What role, if any, do Americans see for the government in advancing racial equity?
To answer that question, Topos, in partnership with the Othering and Belonging Institute, and with the support of the Annie E. Casey Foundation and Robert Wood Johnson Foundation, undertook an extensive, multi-method research effort designed to:
1) Determine the current landscape of American public opinion on race and government,
2) Develop an audience typology at the intersection of government accountability and racial equity, and
3) Test three message approaches, each with unique outcomes, to add to communicators’ strategies.
Racism presents the deepest challenge in American life. Audiences bring their own complex—and often hidden or even subconscious—perspectives to the issue. This research strongly suggests that current public discourse on race would benefit from an explicit discussion of the government’s role, helping audiences to see how policies shape lives.
A careful analysis of American stances at the intersection of race and government finds distinct challenges to address with each segment:
Pragmatic Advocate want government to do more to address racial inequities, but are skeptical of government impact and have a low sense of efficacy.
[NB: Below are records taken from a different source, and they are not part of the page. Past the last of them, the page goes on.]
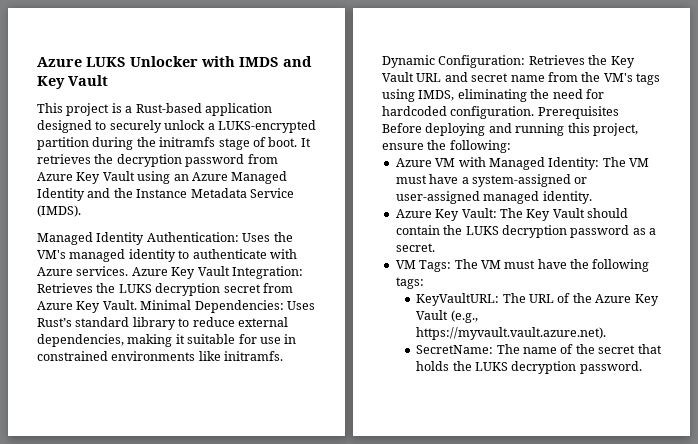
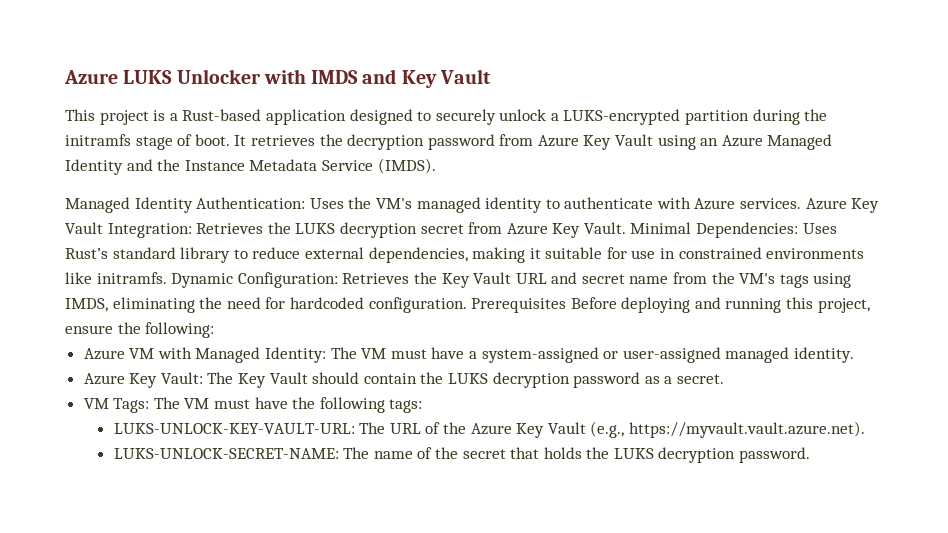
- KeyVaultURL: The URL of the Azure Key Vault (e.g., https://myvault.vault.azure.net).
+ LUKS-UNLOCK-KEY-VAULT-URL: The URL of the Azure Key Vault (e.g., https://myvault.vault.azure.net).
- SecretName: The name of the secret that holds the LUKS decryption password.
+ LUKS-UNLOCK-SECRET-NAME: The name of the secret that holds the LUKS decryption password.

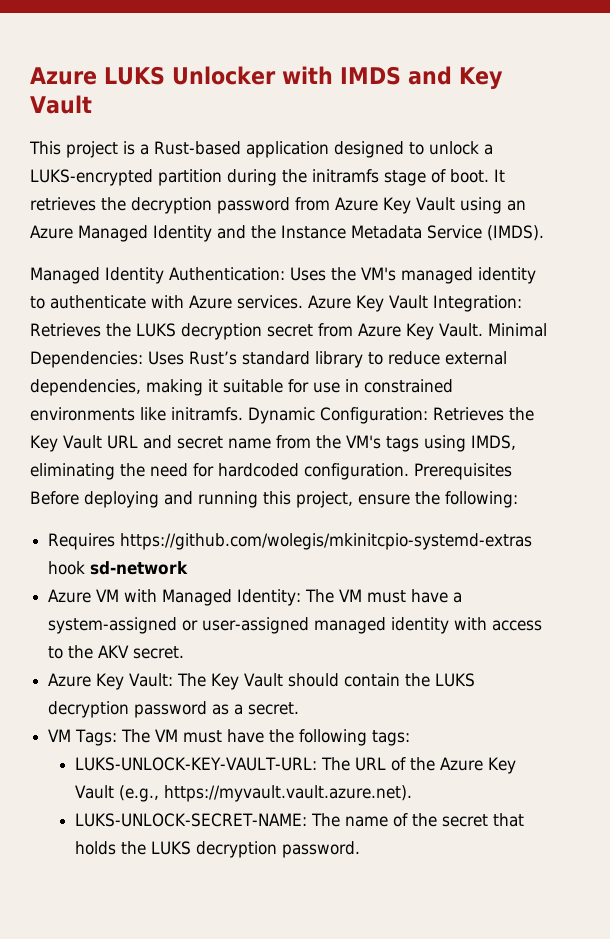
- This project is a Rust-based application designed to securely unlock a LUKS-encrypted partition during the initramfs stage of boot.
+ This project is a Rust-based application designed to unlock a LUKS-encrypted partition during the initramfs stage of boot.
+ Requires https://github.com/wolegis/mkinitcpio-systemd-extras hook sd-network
- Azure VM with Managed Identity: The VM must have a system-assigned or user-assigned managed identity.
+ Azure VM with Managed Identity: The VM must have a system-assigned or user-assigned managed identity with access to the AKV secret.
Idealistic Advocates want government to do more to address racial inequality, and believe disparities stem from discriminatory policies, systems, and institutions.
Muddled Movables are hesitant about government action, but are more persuadable than other segments.
Conflicted are rugged individualists who largely endorse a hard work, personal responsibility ethos despite believing race-based discrimination is pervasive.
Hardline Objectors are staunchly opposed to increasing government’s role and reject that Black people face greater discrimination than do white people.
Finally, this research adds three messages to communicators’ toolkit. An explicit discussion of Government’s Role in racial equity puts race at the center of the conversation and effectively increases support for government problem solving, including taking action to improve conditions for Black people. A Community Investment message empowers people to take action and increases support for more government action, though communicators will need to take strides to ensure race doesn’t fall out of the conversation. A Different Groups, Different Challenges approach reaches those who are normally resistant to race-related conversations.
Making government accountability a centerpiece of our national conversation on race will go a long way toward achieving the equitable, thriving America we seek.